Si complica in questo quadro il raggiungimento degli obiettivi della transizione ecologica che rischia di trascinarsi più a lungo e a prezzo più elevato di quanto preventivato. Occorre che i big player di questa partita (il Governo USA e la Commissione Europea, spalleggiati dalle rispettive banche centrali) mostrino l’interesse politico a premere sull’acceleratore e a indicare la direzione ai mercati. Mettendo anche in gioco misure straordinarie sul modello di quanto fatto durante le primissime fasi post-pandemiche e avvicinarsi sempre più nel caso europeo all’emissione di debito comune. A quel punto la palla passerebbe nell’altro campo e toccherebbe agli investitori decidere se giocare nella stessa squadra o dover trovarsi contro avversari di enorme potere.

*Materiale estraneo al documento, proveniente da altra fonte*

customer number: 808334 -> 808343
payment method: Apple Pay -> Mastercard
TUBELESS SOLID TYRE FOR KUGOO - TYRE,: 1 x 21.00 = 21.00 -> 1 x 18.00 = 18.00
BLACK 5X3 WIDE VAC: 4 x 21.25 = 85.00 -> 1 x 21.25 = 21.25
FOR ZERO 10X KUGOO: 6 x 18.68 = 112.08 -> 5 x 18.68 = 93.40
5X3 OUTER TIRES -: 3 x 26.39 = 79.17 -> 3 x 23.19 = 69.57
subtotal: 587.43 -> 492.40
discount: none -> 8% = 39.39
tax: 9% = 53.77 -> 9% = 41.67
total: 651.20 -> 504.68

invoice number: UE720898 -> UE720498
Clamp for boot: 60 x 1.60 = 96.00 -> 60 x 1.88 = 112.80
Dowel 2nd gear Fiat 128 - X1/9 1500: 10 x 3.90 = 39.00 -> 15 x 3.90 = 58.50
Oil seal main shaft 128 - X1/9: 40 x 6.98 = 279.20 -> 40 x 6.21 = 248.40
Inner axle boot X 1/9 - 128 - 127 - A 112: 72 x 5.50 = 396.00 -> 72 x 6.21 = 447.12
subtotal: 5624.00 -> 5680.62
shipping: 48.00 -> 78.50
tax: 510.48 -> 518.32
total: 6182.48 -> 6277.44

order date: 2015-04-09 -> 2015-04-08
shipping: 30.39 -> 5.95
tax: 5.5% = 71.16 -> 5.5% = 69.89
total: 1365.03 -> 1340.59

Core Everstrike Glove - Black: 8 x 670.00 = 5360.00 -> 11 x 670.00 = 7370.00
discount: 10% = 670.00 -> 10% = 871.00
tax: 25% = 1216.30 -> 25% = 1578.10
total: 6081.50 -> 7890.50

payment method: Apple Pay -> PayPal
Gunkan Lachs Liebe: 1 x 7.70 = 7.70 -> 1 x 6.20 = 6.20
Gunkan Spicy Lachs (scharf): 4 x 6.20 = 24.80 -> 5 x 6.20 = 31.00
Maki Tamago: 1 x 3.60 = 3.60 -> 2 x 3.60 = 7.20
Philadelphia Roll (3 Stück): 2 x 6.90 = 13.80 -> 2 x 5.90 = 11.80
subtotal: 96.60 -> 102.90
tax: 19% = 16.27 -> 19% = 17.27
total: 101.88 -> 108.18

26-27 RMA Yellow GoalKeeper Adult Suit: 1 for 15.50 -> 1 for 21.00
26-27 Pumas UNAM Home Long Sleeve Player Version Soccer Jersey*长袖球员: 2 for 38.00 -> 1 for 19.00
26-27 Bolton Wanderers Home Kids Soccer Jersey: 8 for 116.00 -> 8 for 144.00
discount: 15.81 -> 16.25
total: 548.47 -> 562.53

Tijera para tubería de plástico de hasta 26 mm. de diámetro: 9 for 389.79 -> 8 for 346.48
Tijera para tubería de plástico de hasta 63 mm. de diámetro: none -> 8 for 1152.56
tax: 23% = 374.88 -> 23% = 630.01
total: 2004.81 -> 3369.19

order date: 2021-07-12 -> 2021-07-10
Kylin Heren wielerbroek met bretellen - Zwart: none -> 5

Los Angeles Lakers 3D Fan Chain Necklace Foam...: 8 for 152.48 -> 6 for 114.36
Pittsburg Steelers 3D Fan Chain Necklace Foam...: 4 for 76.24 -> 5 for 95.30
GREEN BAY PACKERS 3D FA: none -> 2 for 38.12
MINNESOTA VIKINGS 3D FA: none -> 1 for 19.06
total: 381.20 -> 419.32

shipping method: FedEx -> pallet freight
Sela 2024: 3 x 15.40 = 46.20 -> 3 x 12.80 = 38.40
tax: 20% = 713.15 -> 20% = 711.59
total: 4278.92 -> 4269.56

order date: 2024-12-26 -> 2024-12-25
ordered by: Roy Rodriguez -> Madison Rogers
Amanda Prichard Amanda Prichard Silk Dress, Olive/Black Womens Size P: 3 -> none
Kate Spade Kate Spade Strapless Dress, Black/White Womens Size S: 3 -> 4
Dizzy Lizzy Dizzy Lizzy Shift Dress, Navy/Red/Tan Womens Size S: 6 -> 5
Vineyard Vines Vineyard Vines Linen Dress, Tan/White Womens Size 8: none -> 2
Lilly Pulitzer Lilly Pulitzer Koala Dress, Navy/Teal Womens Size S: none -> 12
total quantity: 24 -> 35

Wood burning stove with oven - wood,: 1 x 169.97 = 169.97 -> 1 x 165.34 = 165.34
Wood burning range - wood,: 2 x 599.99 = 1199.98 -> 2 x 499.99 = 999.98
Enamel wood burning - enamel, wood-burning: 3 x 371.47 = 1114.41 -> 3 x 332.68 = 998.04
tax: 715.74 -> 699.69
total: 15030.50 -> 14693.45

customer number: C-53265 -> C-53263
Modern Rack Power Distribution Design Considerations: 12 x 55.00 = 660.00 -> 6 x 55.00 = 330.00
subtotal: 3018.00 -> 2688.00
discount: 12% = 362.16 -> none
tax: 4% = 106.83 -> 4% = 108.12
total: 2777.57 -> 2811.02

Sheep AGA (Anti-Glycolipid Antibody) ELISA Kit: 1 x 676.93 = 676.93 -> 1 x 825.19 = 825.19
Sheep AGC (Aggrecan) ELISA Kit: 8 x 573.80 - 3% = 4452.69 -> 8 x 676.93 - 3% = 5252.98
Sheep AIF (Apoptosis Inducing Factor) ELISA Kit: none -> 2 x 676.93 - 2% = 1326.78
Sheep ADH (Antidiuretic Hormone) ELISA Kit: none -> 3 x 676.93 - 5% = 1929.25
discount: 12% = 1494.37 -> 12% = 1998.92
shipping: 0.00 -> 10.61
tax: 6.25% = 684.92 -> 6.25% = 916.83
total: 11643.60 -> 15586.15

In questo quadro la principale preoccupazione dei mercati risiede nelle aspettative riguardanti l’impatto che il prezzo del petrolio avrà sull’inflazione. Se così fosse, le banche centrali rinnoveranno la politica monetaria restrittiva o guarderanno altrove?
Bisognerà attendere almeno la fine dell’ anno per avere un quadro chiaro circa la direzione che verrà intrapresa dalle banche centrali. Le previsioni stimano un rientro dell’ inflazione nel target per il 2025 ma è possibile che le aspettative cinesi e il quadro geopolitico facciano propendere per un mantenimento strutturale del tasso d’inflazione più a lungo.
Il sentimento predominante che aleggia sui mercati finanziari globali è l’incertezza. Si attendono dati, si guarda con diffidenza ogni numero, si attende.
Qualcuno dovrà fare il primo, più difficile passo e piazzare la prossima “Grande Scommessa”.
O forse tale passo è già stato fatto.